:: PROVIDED DATA ::

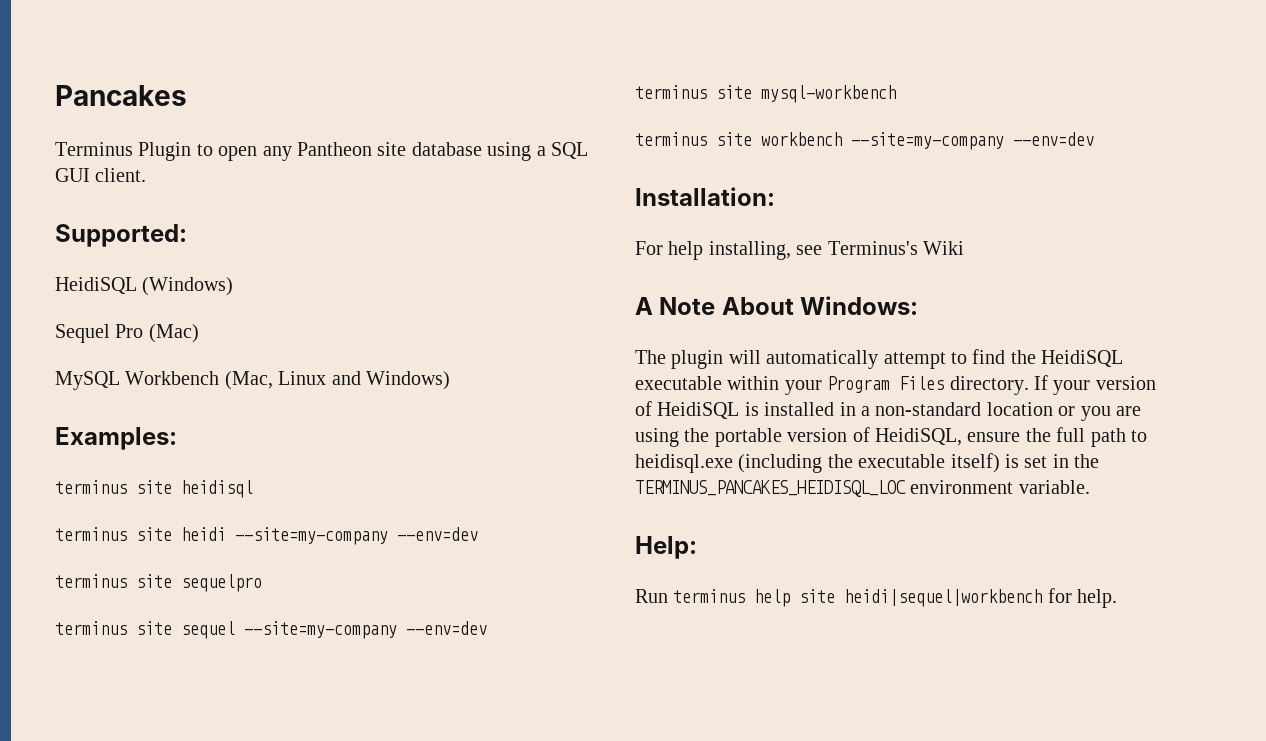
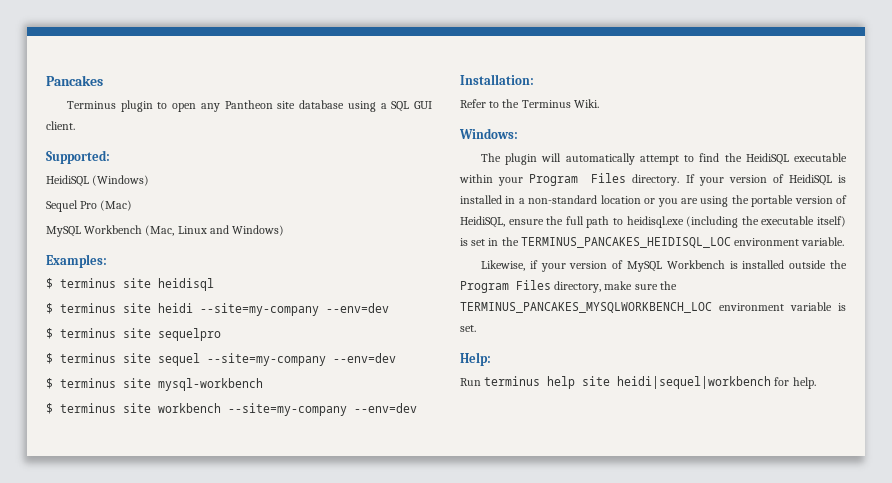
[138,142,192,161] Plugin -> [120,100,153,112] plugin
(177, 438) none -> [46,278,53,289] $
(253, 489) none -> [46,303,53,314] $
(478, 534) none -> [46,328,53,339] $
(262, 583) none -> [46,353,53,364] $
(487, 628) none -> [46,378,53,389] $
(896, 94) none -> [46,403,53,414] $
[635,241,964,260] [635,297,794,315] For help installing, see Terminus's Wiki // A Note About -> [460,99,599,108] Refer to the Terminus Wiki. //
(1090, 487) none -> [480,260,847,272] [460,280,677,293] [460,302,846,313] [460,325,476,332] // Likewise, if your version of MySQL Workbench is installed outside the Program Files directory, make sure the TERMINUS_PANCAKES_MYSQLWORKBENCH_LOC environment variable is set.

:::

> AIM OF THE EXERCISE
Begin with the line above that has "(262, 583) none -> [46,353,53,364] $" and continue through the line that has "[635,241,964,260] [635,297,794,315] For", setting each one down exactly. Stop there.

> EXERCISE SOLUTION
(262, 583) none -> [46,353,53,364] $
(487, 628) none -> [46,378,53,389] $
(896, 94) none -> [46,403,53,414] $
[635,241,964,260] [635,297,794,315] For help installing, see Terminus's Wiki // A Note About -> [460,99,599,108] Refer to the Terminus Wiki. //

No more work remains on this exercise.